____ Stored data
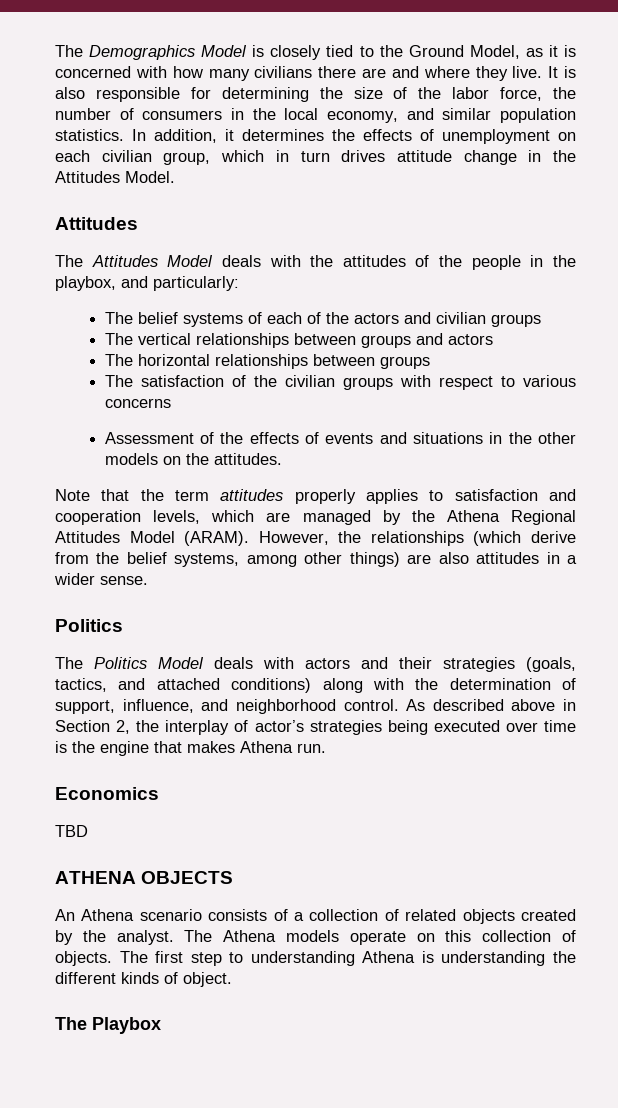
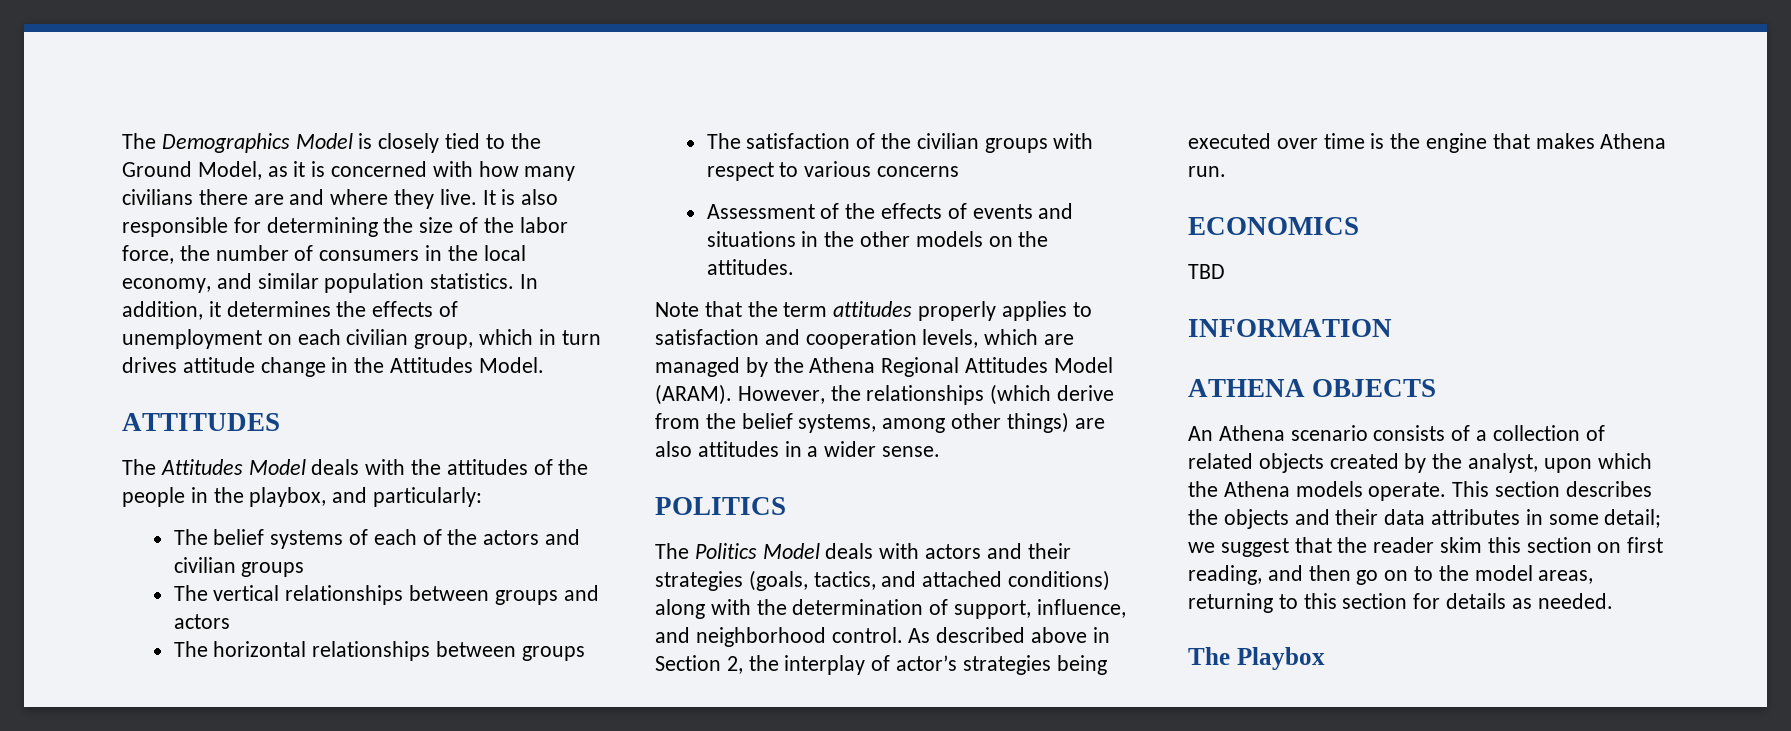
  In addition, it determines the effects of unemployment on each civilian group, which in turn drives attitude change in the Attitudes Model.
- Attitudes
+ ATTITUDES
  However, the relationships (which derive from the belief systems, among other things) are also attitudes in a wider sense.
- Politics
+ POLITICS
- Economics
+ ECONOMICS
+ INFORMATION
- An Athena scenario consists of a collection of related objects created by the analyst. The Athena models operate on this collection of objects. The first step to understanding Athena is understanding the different kinds of object.
+ An Athena scenario consists of a collection of related objects created by the analyst, upon which the Athena models operate. This section describes the objects and their data attributes in some detail; we suggest that the reader skim this section on first reading, and then go on to the model areas, returning to this section for details as needed.

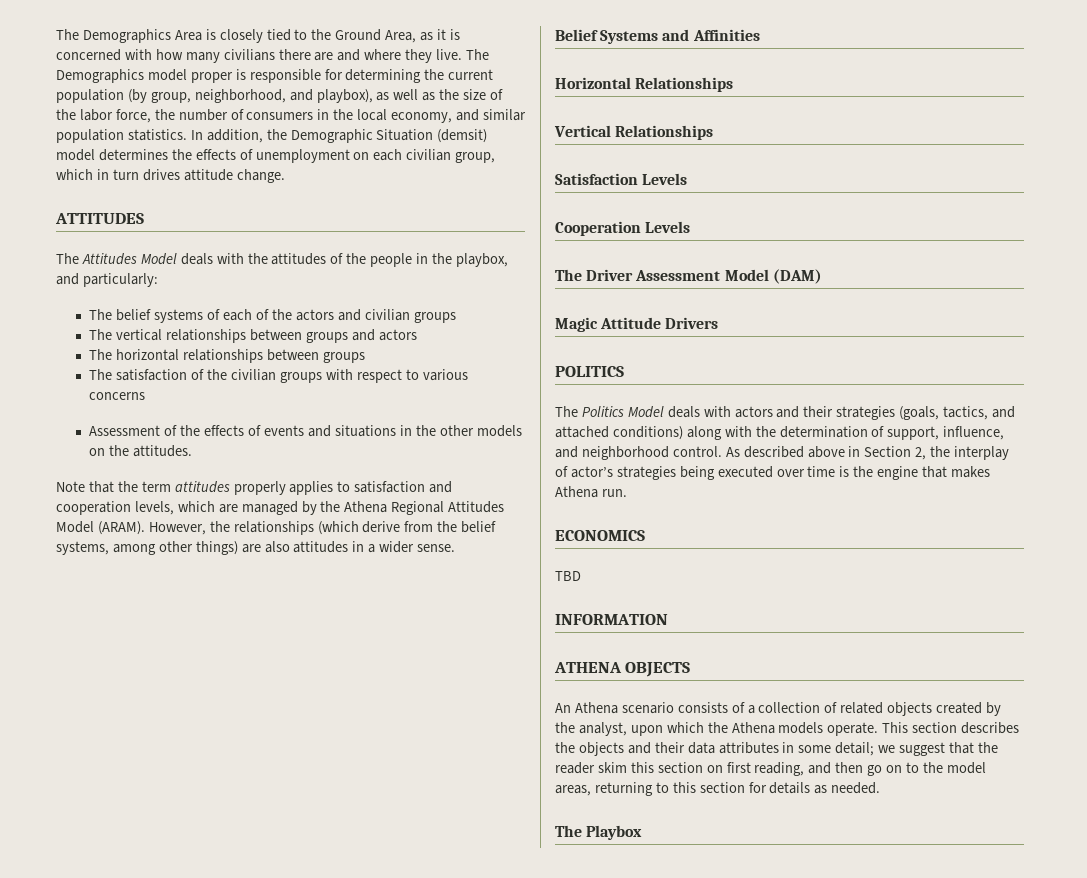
- The Demographics Model is closely tied to the Ground Model, as it is concerned with how many civilians there are and where they live.
+ The Demographics Area is closely tied to the Ground Area, as it is concerned with how many civilians there are and where they live.
- It is also responsible for determining the size of the labor force, the number of consumers in the local economy, and similar population statistics.
+ The Demographics model proper is responsible for determining the current population (by group, neighborhood, and playbox), as well as the size of the labor force, the number of consumers in the local economy, and similar population statistics.
- In addition, it determines the effects of unemployment on each civilian group, which in turn drives attitude change in the Attitudes Model.
+ In addition, the Demographic Situation (demsit) model determines the effects of unemployment on each civilian group, which in turn drives attitude change.
+ Belief Systems and Affinities
+ Horizontal Relationships
+ Vertical Relationships
+ Satisfaction Levels
+ Cooperation Levels
+ The Driver Assessment Model (DAM)
+ Magic Attitude Drivers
________
[Exercise brief] Search the listing above for "with" and copy every line that has it.

[Your solution]
- The Demographics Model is closely tied to the Ground Model, as it is concerned with how many civilians there are and where they live.
+ The Demographics Area is closely tied to the Ground Area, as it is concerned with how many civilians there are and where they live.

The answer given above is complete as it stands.